Lunedì 13 novembre alle prime ore del nuovo giorno la piccola Indi Gregory ha interrotto la sua sofferenza che si portava dalla nascita. Sono stati staccati i macchinari che la tenevano in vita, ma non è detto sia finita la lotta che i genitori hanno ingaggiato con le autorità inglesi per avere il diritto di portarla a casa e, ancor prima, di accendere una speranza consegnandola alle cure dell’istituto del Bambin Gesù. È morta perché nata con una grave patologia mitocondriale.
La concessione della cittadinanza per il trasferimento all’ospedale pediatrico Bambino Gesù di Roma era servita per togliere la bambina dalle prerogative della giurisdizione inglese e tentare una strada nell’ospedale romano. Non si vagheggiavano soluzioni miracolistiche però potevano essere allungato il corso della vita e magari attendere per l’innovazione della ricerca. Inizia la battaglia legale ma venerdì arriva la disposizione affinché si fermino i trattamenti che tengono in vita la piccola. Le corti del Regno Unito dispongono il trasferimento in un hospice. Tutta irremovibilità delle autorità Oltremanica è giustificata dall’ideologia tesa ad affermare l’eutanasia come pratica laica e civile finalizzata ad evitare sofferenze assurde perché destinate all’inevitabile fine.
Non si dà pace il padre della piccola: “Mia figlia è morta, la mia vita è finita all’1.45”., dice il papà a La Press. E incalza contro i connazionali: “Il servizio sanitario nazionale e i tribunali non solo le hanno tolto la possibilità di vivere, ma le hanno tolto anche la dignità di morire nella sua casa. Sono riusciti a prendere il corpo e la dignità di Indi, ma non potranno mai prendere la sua anima”.

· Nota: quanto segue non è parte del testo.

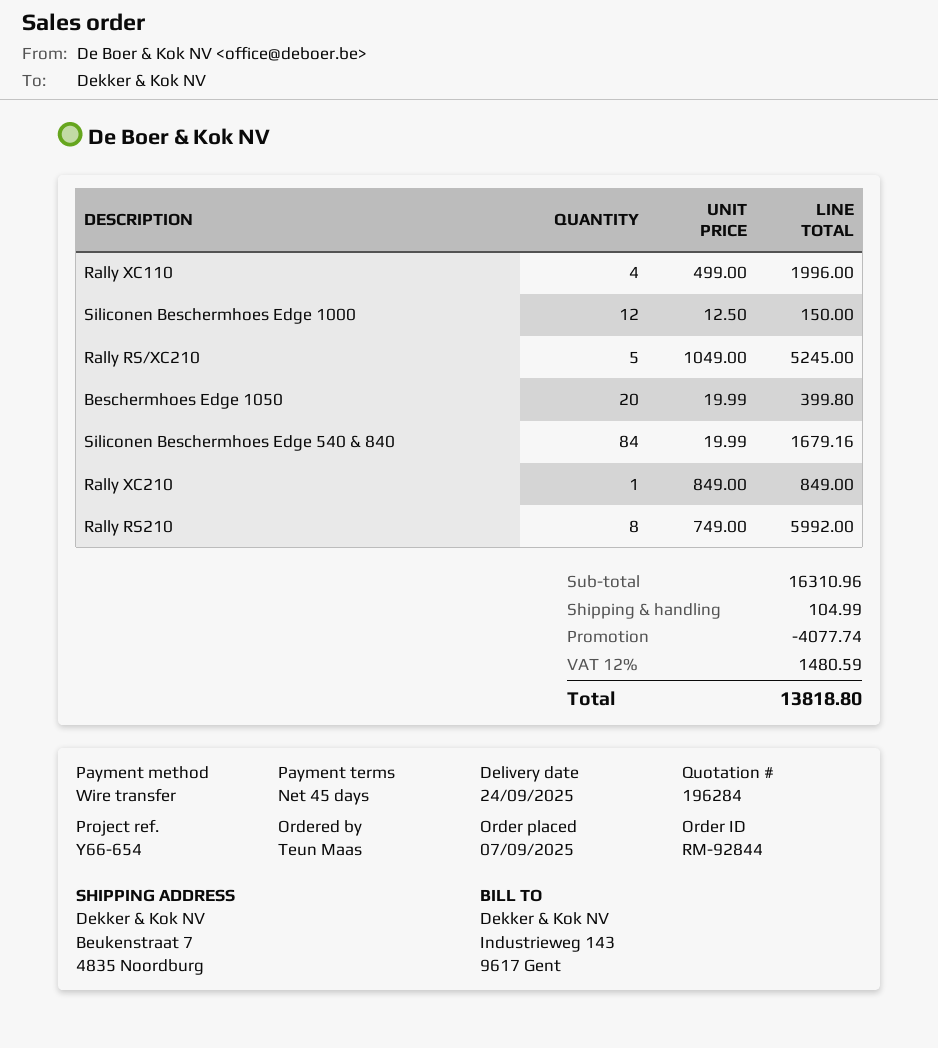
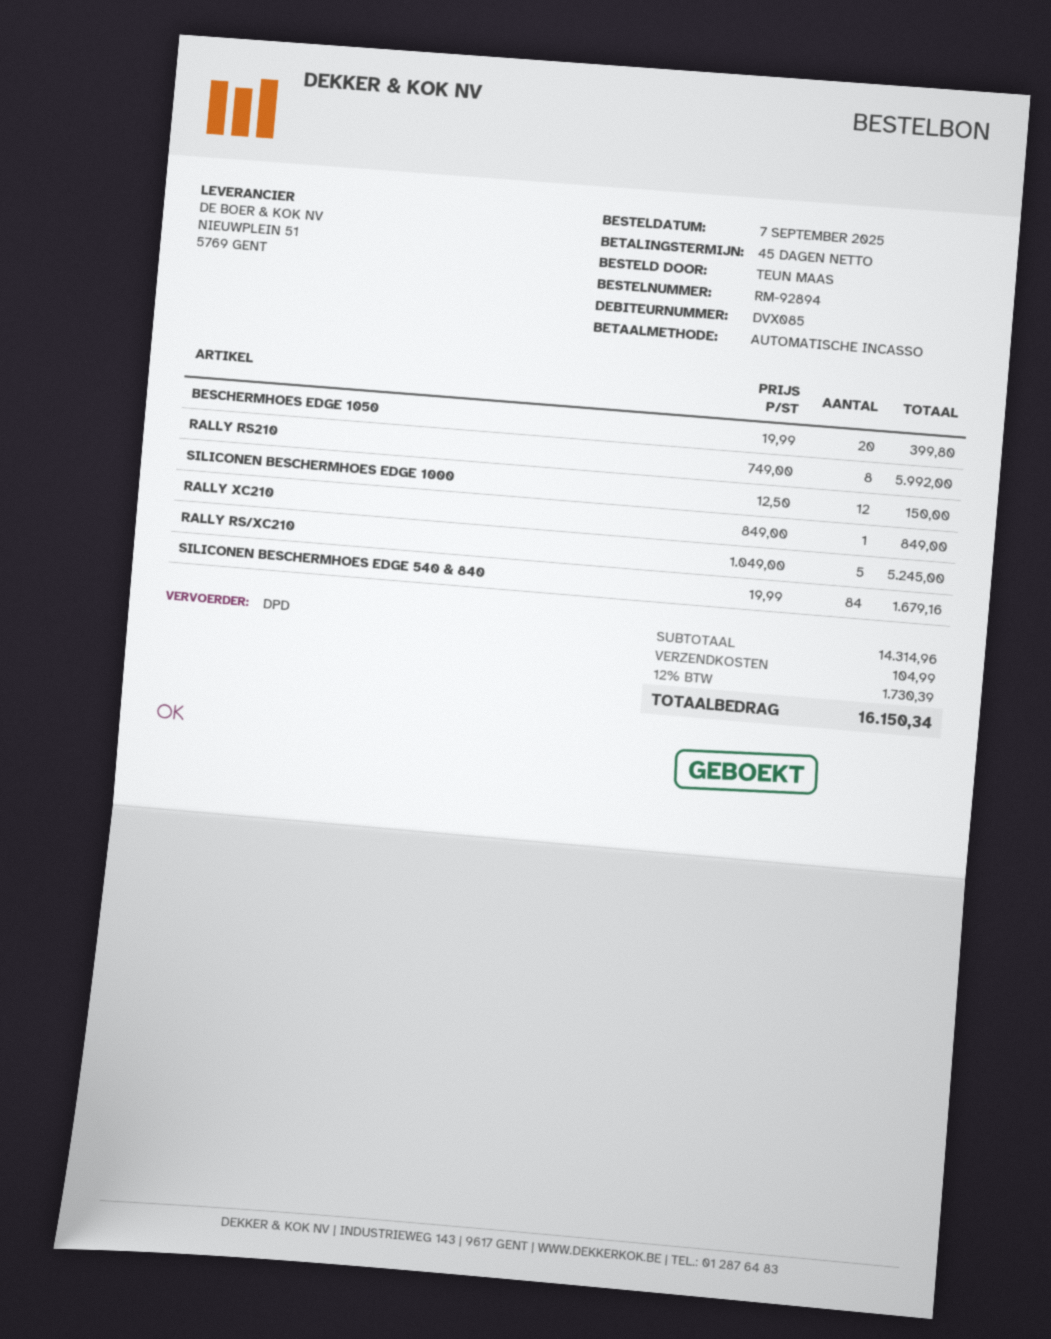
order number: RM-92844 -> RM-92894
payment method: bank transfer -> direct debit
Rally XC110: 4 x 499.00 = 1996.00 -> none
subtotal: 16310.96 -> 14314.96
discount: 4077.74 -> none
tax: 12% = 1480.59 -> 12% = 1730.39
total: 13818.80 -> 16150.34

Tuona anche l’associazione Pro Vita e Famiglia e affida all’ex Twitter X la comunicazione ufficiale: “La bimba inglese è stata uccisa, ‘nel suo miglior interesse’, da un sistema sanitario e legale impregnato di barbara cultura eutanasica, che ha rifiutato anche solo di tentare la differente proposta clinica dell’Ospedale Bambino Gesù di Roma soffocando l’amore dei suoi genitori nelle aule di tribunale”.
La bambina era ricoverata presso terapia intensiva pediatrica del Queen’s Medical Center di Nottingham. Era affetta da una malattia genetica degenerativa. L’effetto è quello di impedire ai muscoli la loro naturale evoluzione. Per tanto le autorità giudiziarie inglesi, seguendo il loro codice, avevano sentenziato che, in considerazione i report sanitari, nel “migliore interesse” della bambina, si dovessero staccare i supporti vitali. Era il 6 novembre. Quindi la disponibilità del Bambin Gesù di Roma, la concessione straordinaria del governo italiano della cittadinanza tanto da consentirle il ricovero in questo ospedale ma anche il conflitto di giurisdizione sollevato dall’Alta Corte di Londra, quindi la decisione dei medici inglesi di “staccare la spina”.
Era intervenuto allora anche l’appello alla Corte inglese facendo riferimento alla Convenzione dell’ Aja. Ma senza risultato. La risposta è stata che sono i tribunali inglesi nella posizione migliore per valutare “l’interesse superiore” della bambina.